This has been a sore point in a lot of discussions regarding compiler optimizations and cryptographic code, how compilers and compiler engineers are sabotaging the efforts of cryptographers in making sure there are no side-channels in their code. The issue has never been the compiler, and has always been the language: there was never a way to express the right intention from within C (or most other languages, really).
This primitive we're trying to introduce is meant to make up for this shortcoming without having to introduce additional rules in the standard.

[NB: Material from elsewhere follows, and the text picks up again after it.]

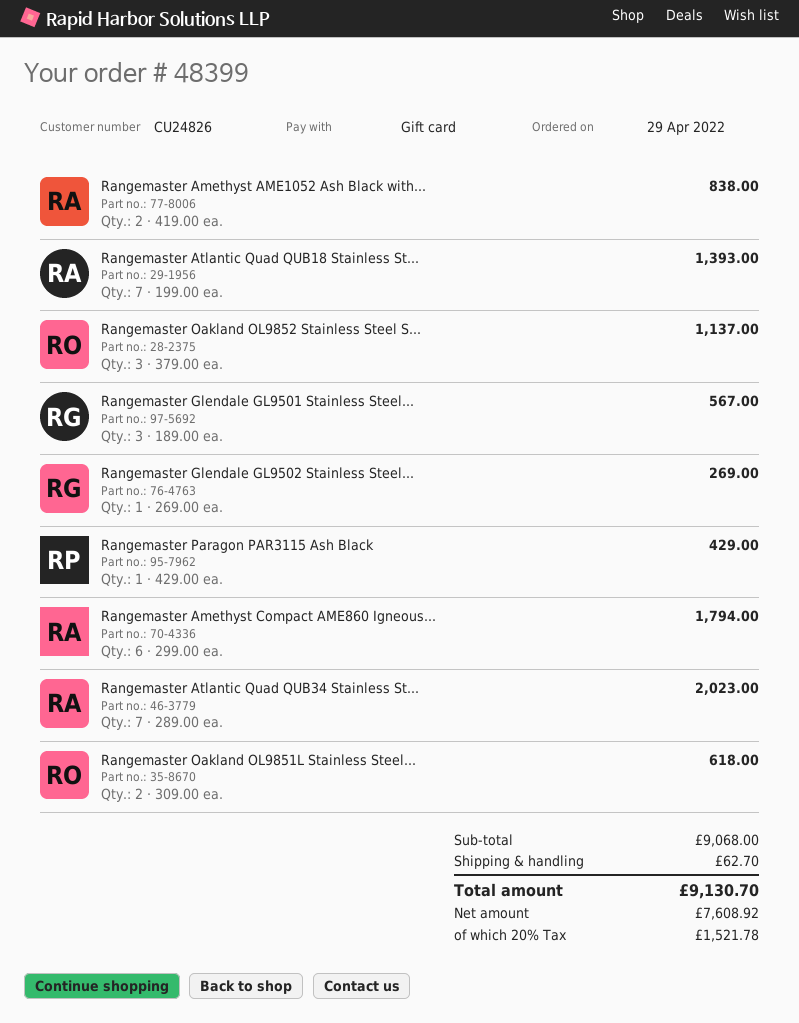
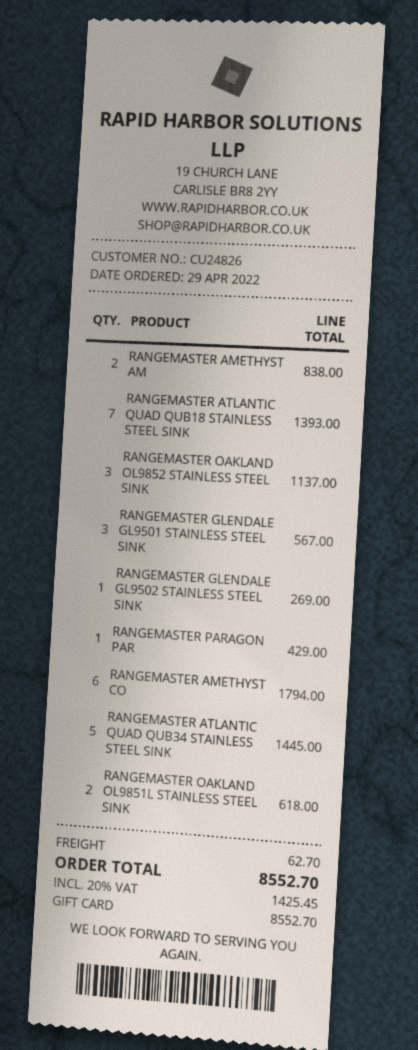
Rangemaster Atlantic Quad QUB34 Stainless St...: 7 for 2023.00 -> 5 for 1445.00
tax: 20% = 1521.78 -> 20% = 1425.45
total: 9130.70 -> 8552.70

There really ought to be a subset of C that lets you write portable assembly. One where only a defined set of optimisations are allowed and required to be performed, "inline" means always inline, the "register" and "auto" keywords have their original meanings, every stack variable is allocated unless otherwise indicated, every expression has defined evaluation order, every read/write from/to an address is carried out, nothing is ever reordered, and undefined behaviour is switched to machine-specific behaviour. Currently if you need that level of control, your only option is writing it in assembly, which gets painful when you need to support multiple architectures, or want fancy features like autocomplete or structs and functions.
>how compilers and compiler engineers are sabotaging the efforts of cryptographers
I'm not exposed to this space very often, so maybe you or someone else could give me some context. "Sabotage" is a deliberate effort to ruin/hinder something. Are compiler engineers deliberately hindering the efforts of cryptographers? If yes... is there a reason why? Some long-running feud or something?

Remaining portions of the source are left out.